According to Tech Sina, Huawei founder, Ren Zhengfei said at the Winter Davos forum that the HongMeng system, also called Harmony OS, is currently active. Zhengfei said that this system will be available in a variety of products, including phones, tablets, and TVs.
Previously, Huawei said that it preferred to use Android in its mobile handsets over Harmony OS, and will continue to use it unless there’s a need to switch. However, it seems that due to this ban, the company is ready to switch over to Harmony OS.
According to the report, the system is currently in the process of continually getting better and is expected to be officially open sourced in August of next year.

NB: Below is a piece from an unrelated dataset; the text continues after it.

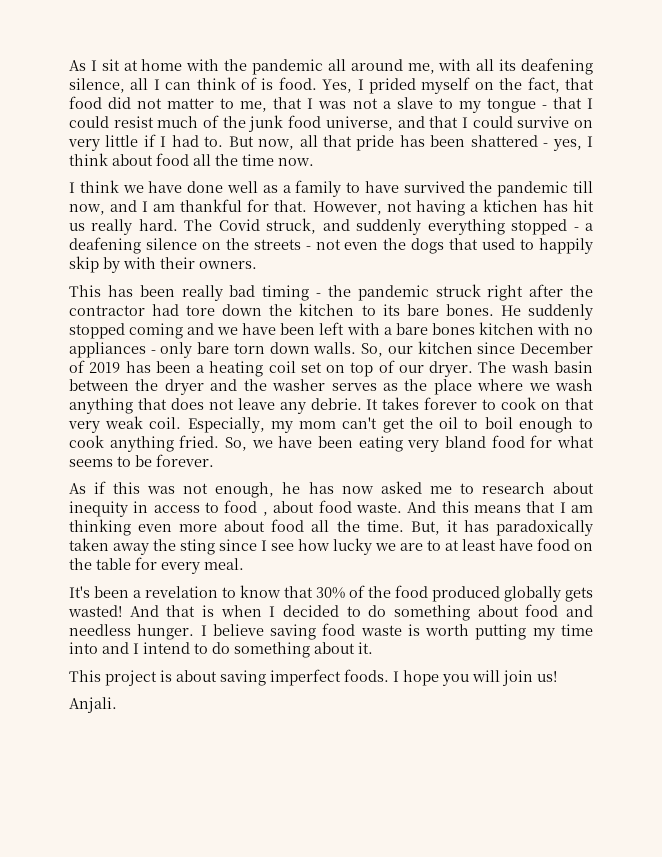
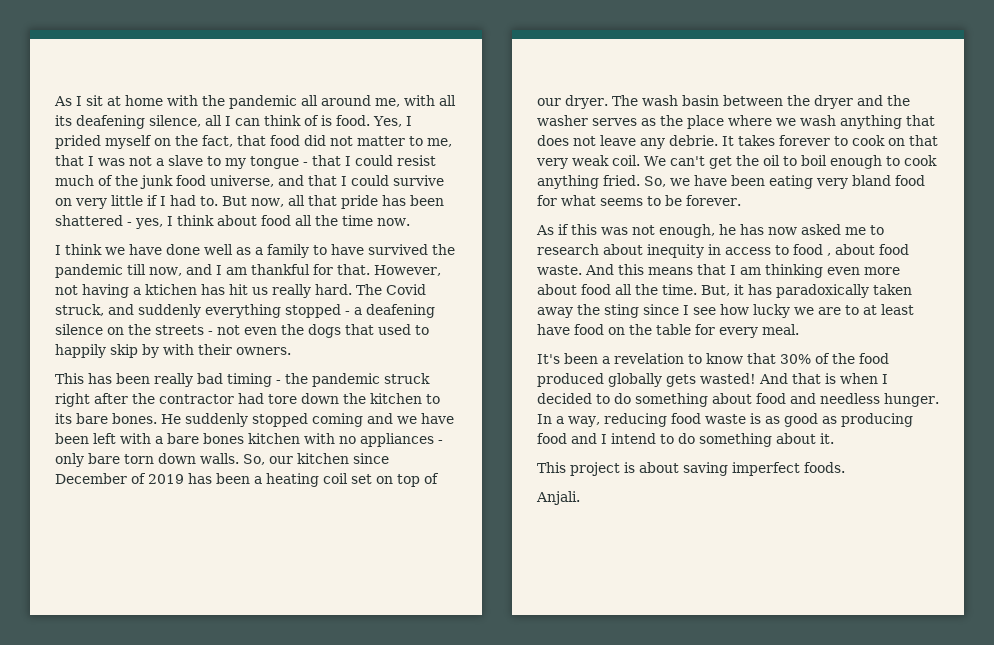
- Especially, my mom can't get the oil to boil enough to cook anything fried.
+ We can't get the oil to boil enough to cook anything fried.
- I believe saving food waste is worth putting my time into and I intend to do something about it.
+ In a way, reducing food waste is as good as producing food and I intend to do something about it.
- I hope you will join us!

In December, Counterpoint, a technology market research company, said that it believes Hongmeng will surpass Linux by the end of this year and will become the fifth most popular smart digital terminal operating system.
However, if the switch to Harmony OS does happen, it’s unclear how it would affect Huawei’s reception in other markets. Even though Canada didn’t receive the Mate 30 series or Huawei’s Mate X, the company does sell these handsets in other markets outside of China. They use EMUI 10, based on Android 10 with Huawei Mobile Services, as the replacement for the Play Store. It’s unclear if Huawei will be able to sell its future devices in other markets if it switched to the HongMeng system.